Living From The Right Kingdom
When Abundance Is Present But Anxiety Still Speaks
In Mark 8:14–21, the disciples are in a boat with Jesus, worried because they have only one loaf of bread. What makes the moment striking is what happened just before it.
Jesus had just fed more than four thousand people with a few loaves.
Leftovers were gathered.
Abundance was undeniable.
And yet, in the boat, scarcity still framed their thinking.
Jesus doesn’t shame them.
He asks a question.
“Do you still not see or understand?”
Not a rebuke.
An invitation to wake up.
What Activates You Reveals What’s Working in You
Jesus warns them about leaven—not because leaven is bad, but because it always works its way through whatever environment it’s placed in.
Pressure does the same.
Problems don’t create what’s inside us.
They reveal it.
When something goes wrong, our response quietly tells us which kingdom has been shaping our thinking—fear or trust, scarcity or abundance, control or love.

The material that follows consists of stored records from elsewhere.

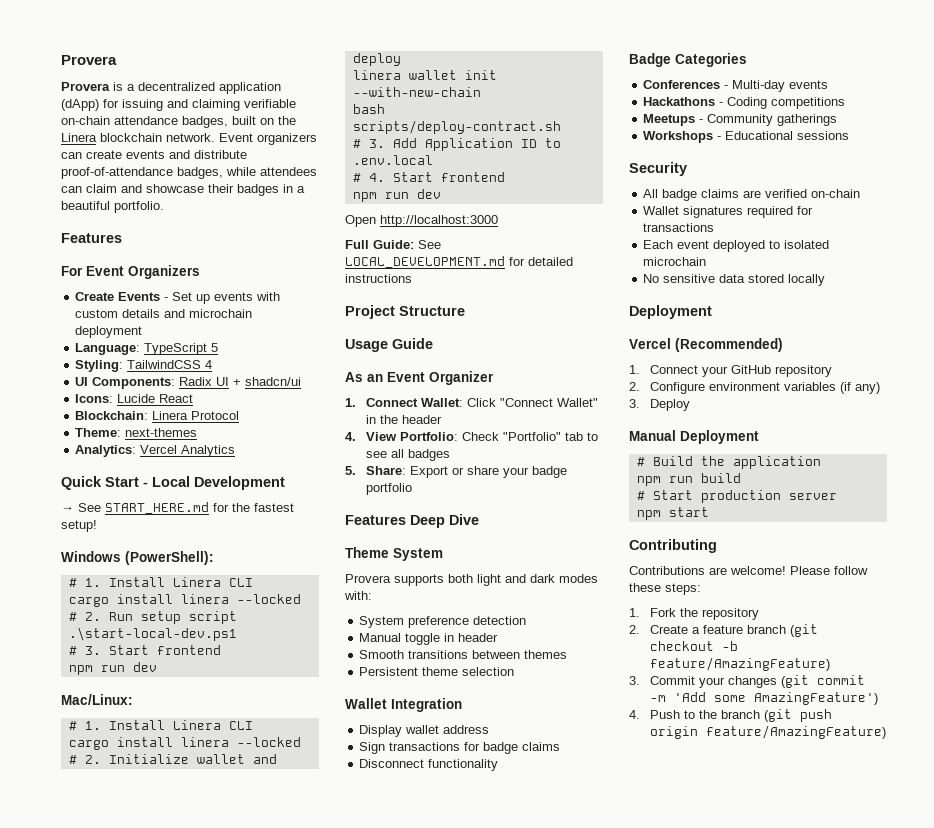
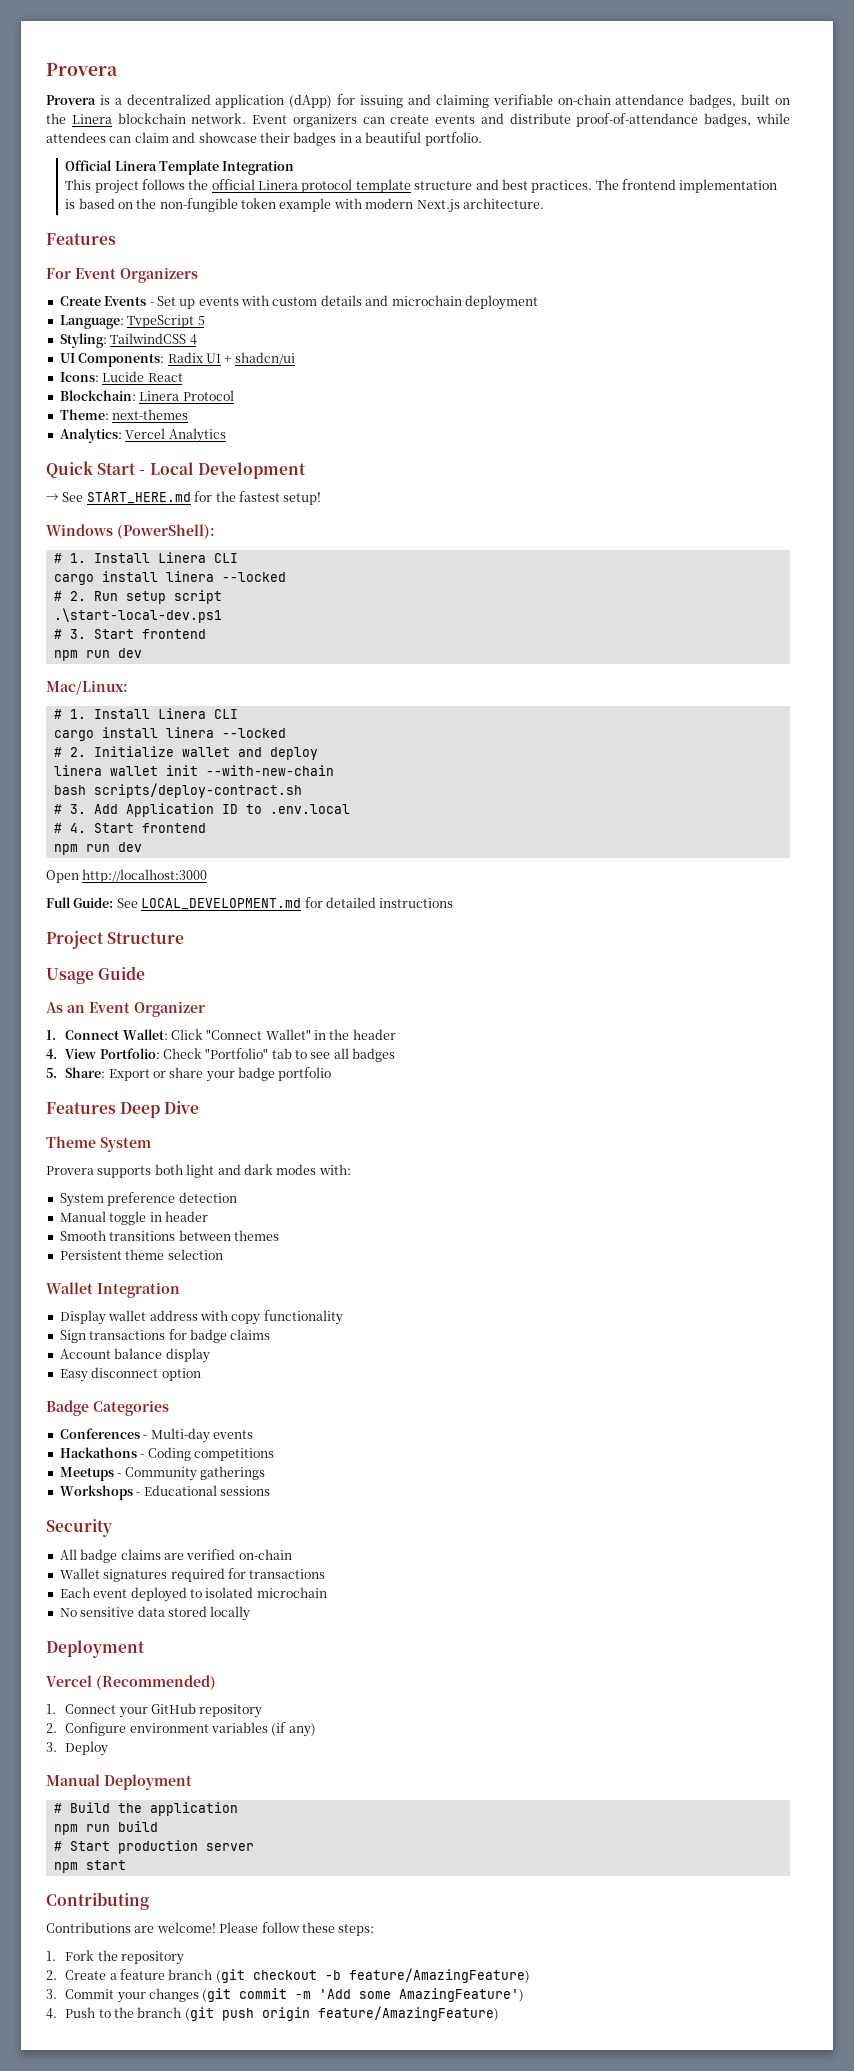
+ Official Linera Template Integration
+ This project follows the official Linera protocol template structure and best practices. The frontend implementation is based on the non-fungible token example with modern Next.js architecture.
- Display wallet address
+ Display wallet address with copy functionality
- Disconnect functionality
+ Account balance display
+ Easy disconnect option

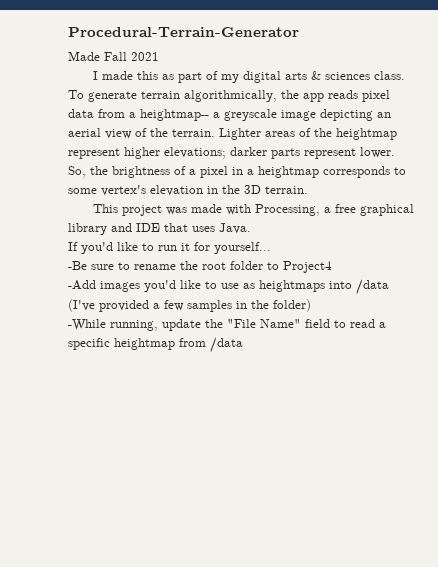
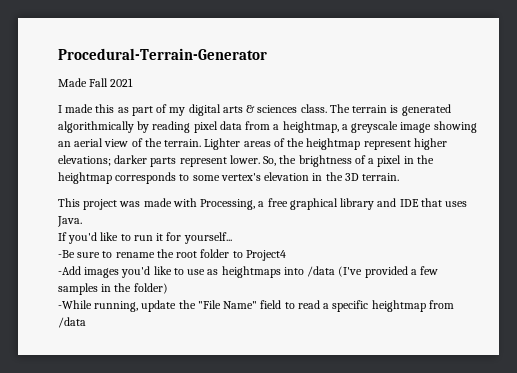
- To generate terrain algorithmically, the app reads pixel data from a heightmap-- a greyscale image depicting an aerial view of the terrain.
+ The terrain is generated algorithmically by reading pixel data from a heightmap, a greyscale image showing an aerial view of the terrain.
- So, the brightness of a pixel in a heightmap corresponds to some vertex's elevation in the 3D terrain.
+ So, the brightness of a pixel in the heightmap corresponds to some vertex's elevation in the 3D terrain.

Jesus is teaching His disciples to recognize what kind of leaven is active when heat is applied.
Two Kingdoms That Shape Fear
Jesus names two leavens to avoid.
The leaven of the Pharisees—religion shaped by the fear of people, where identity is sustained by being right and problems are solved through judgment.
And the leaven of Herod—power shaped by the fear of people, where image must be protected and problems are managed through control, accusation, or distance.

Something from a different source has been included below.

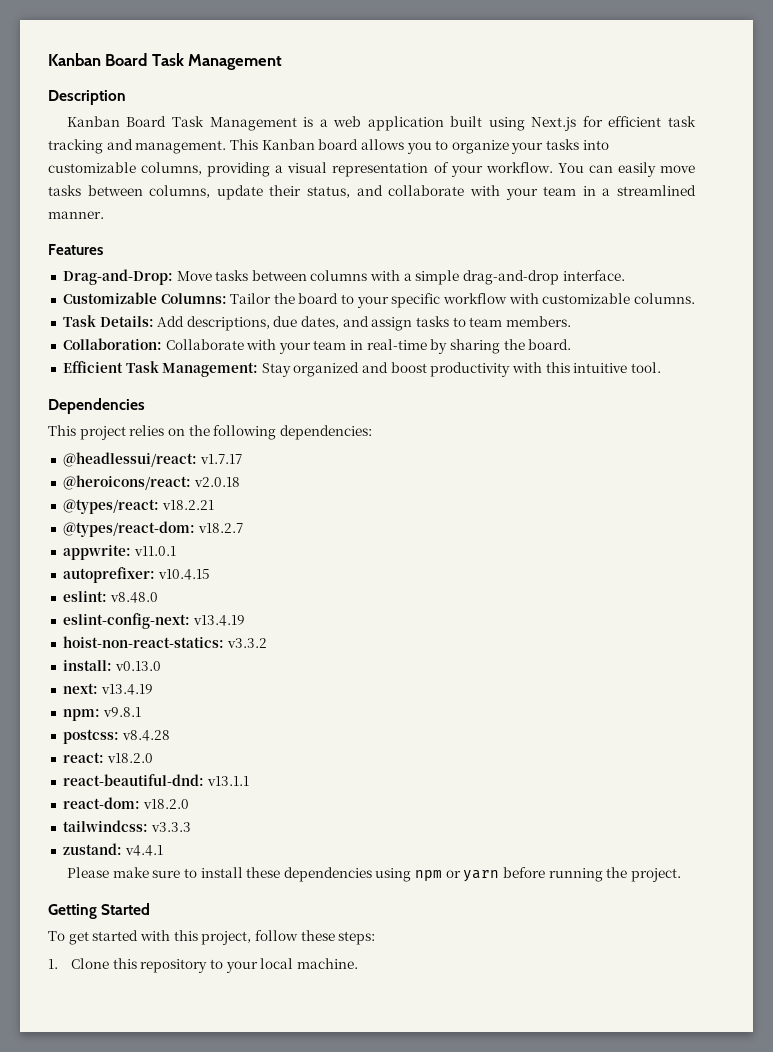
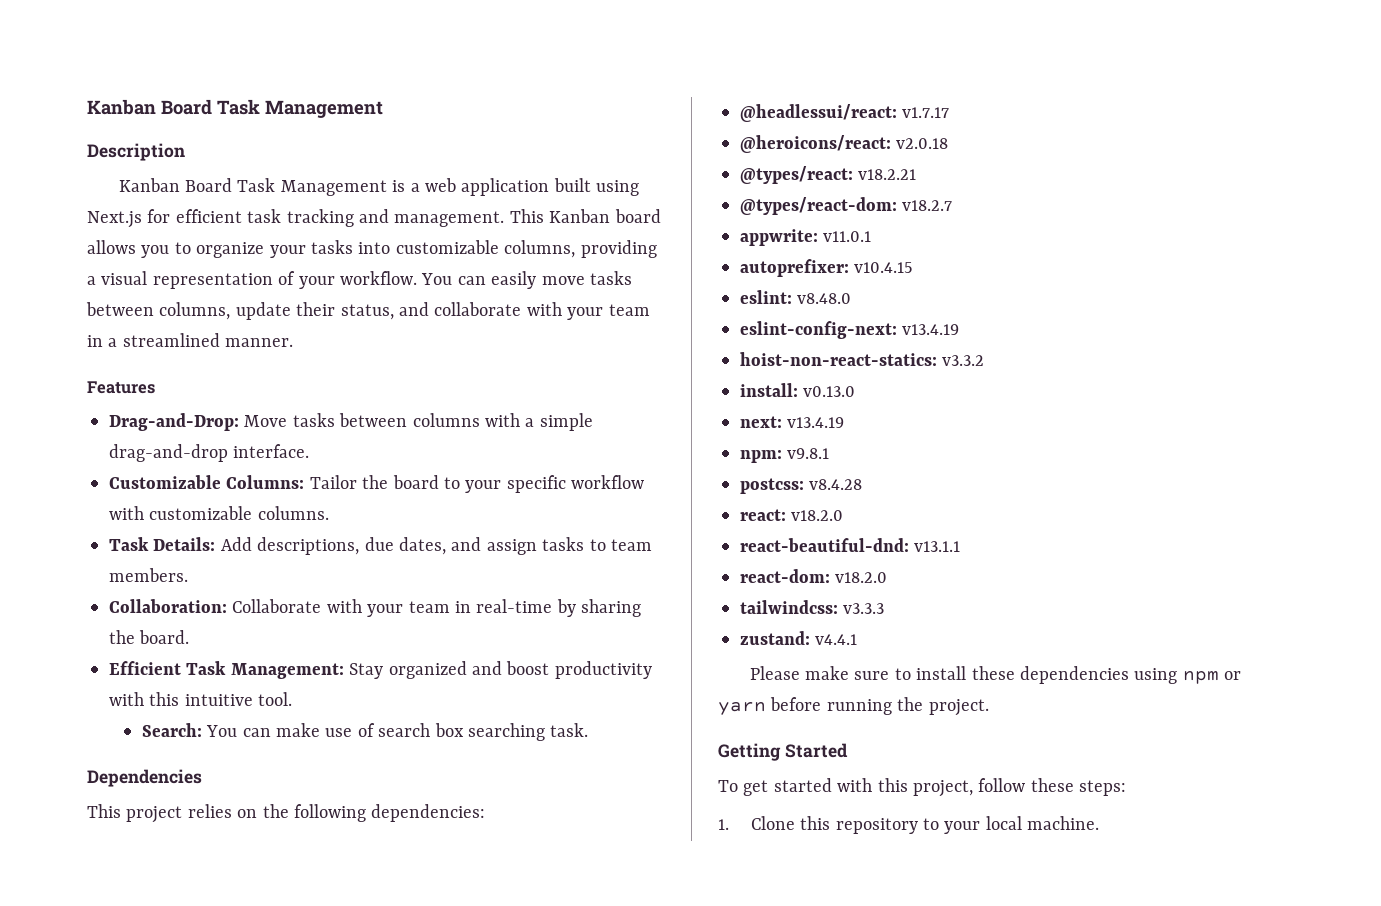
+ Search: You can make use of search box searching task.

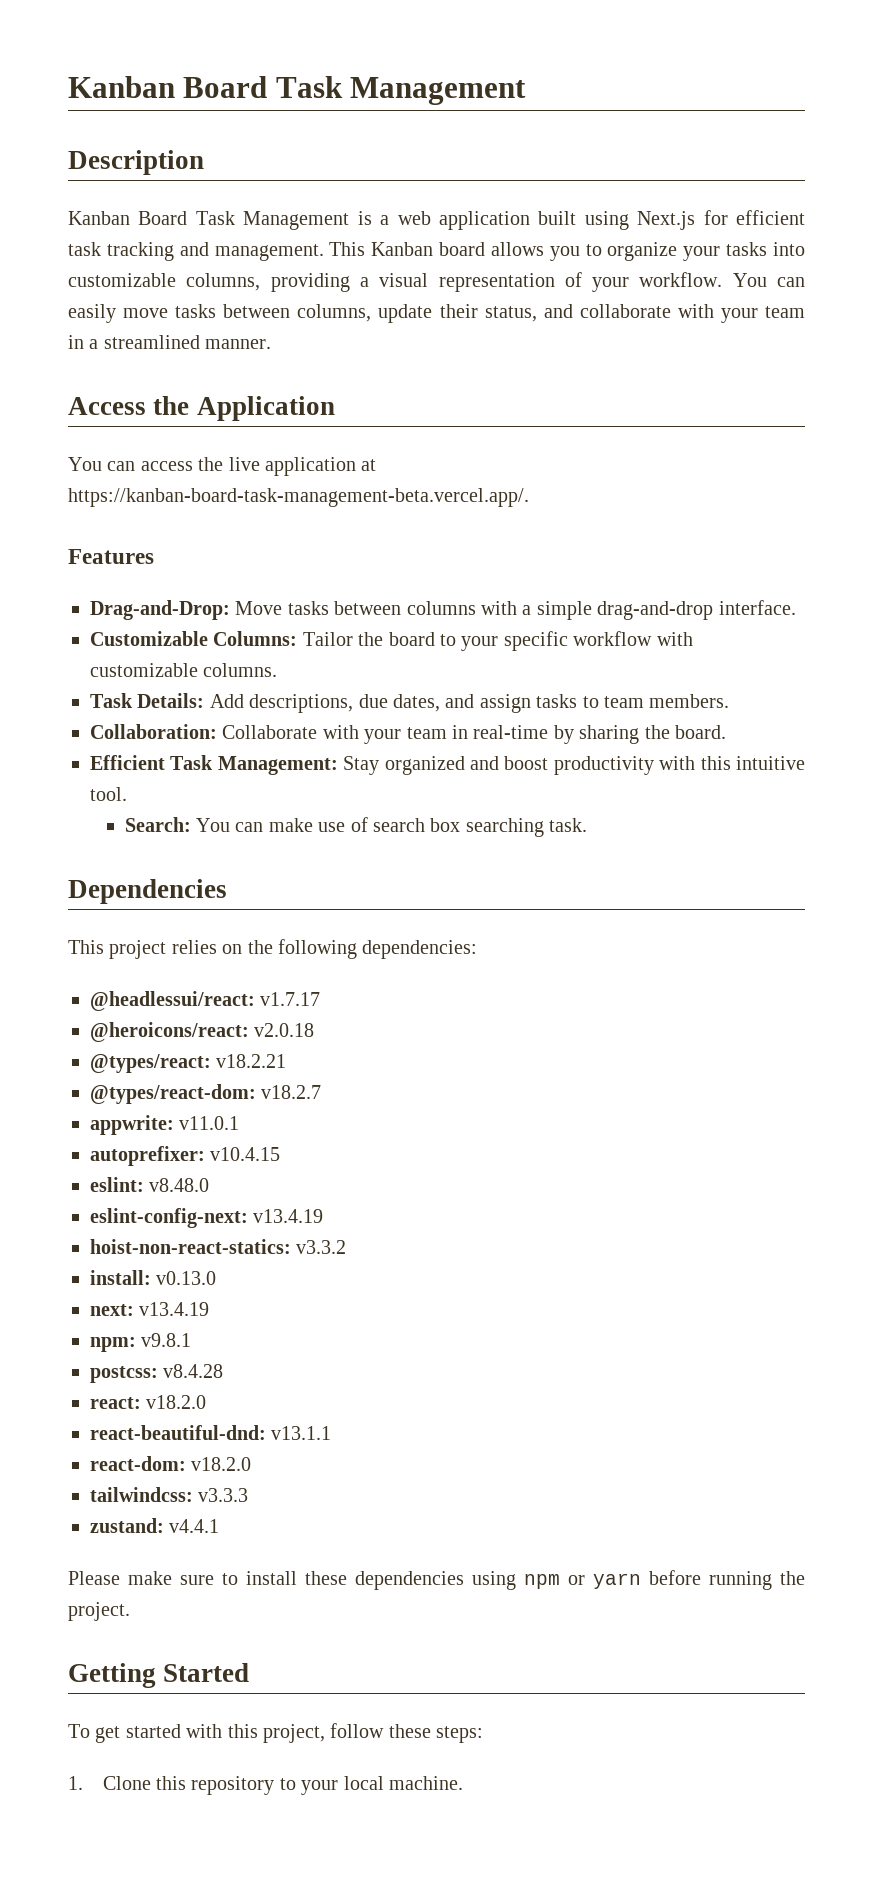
+ Access the Application
+ You can access the live application at https://kanban-board-task-management-beta.vercel.app/.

Both are fueled by the same root:
the fear of man.
And the fear of man always creates an appetite for approval.
Any identity we receive from people
must be sustained by people.
The Leaven of the Kingdom
Jesus offers a different leaven.
The Kingdom of God works quietly and internally.
When pressure rises, Kingdom leaven produces faith, not panic.
Jesus responds to problems without anxiety about His image, without judgment, without control.
He responds with love and trust in the Father.
He invites His disciples to remember—not just the miracle, but the source.
An Invitation to See Again
When God brings things to the surface, it is never to humiliate.
It is to refine.
Jesus is not asking, “Why don’t you have enough?”
He’s asking, “Will you learn to live from abundance even when the problem is loud?”
This is how the Kingdom grows—
one moment of recognition at a time.
Reflection
What tends to surface in you when pressure rises—fear, judgment, control, or trust?
Which “leaven” seems most active in your responses lately?
What might change if Kingdom abundance framed the problem instead of scarcity?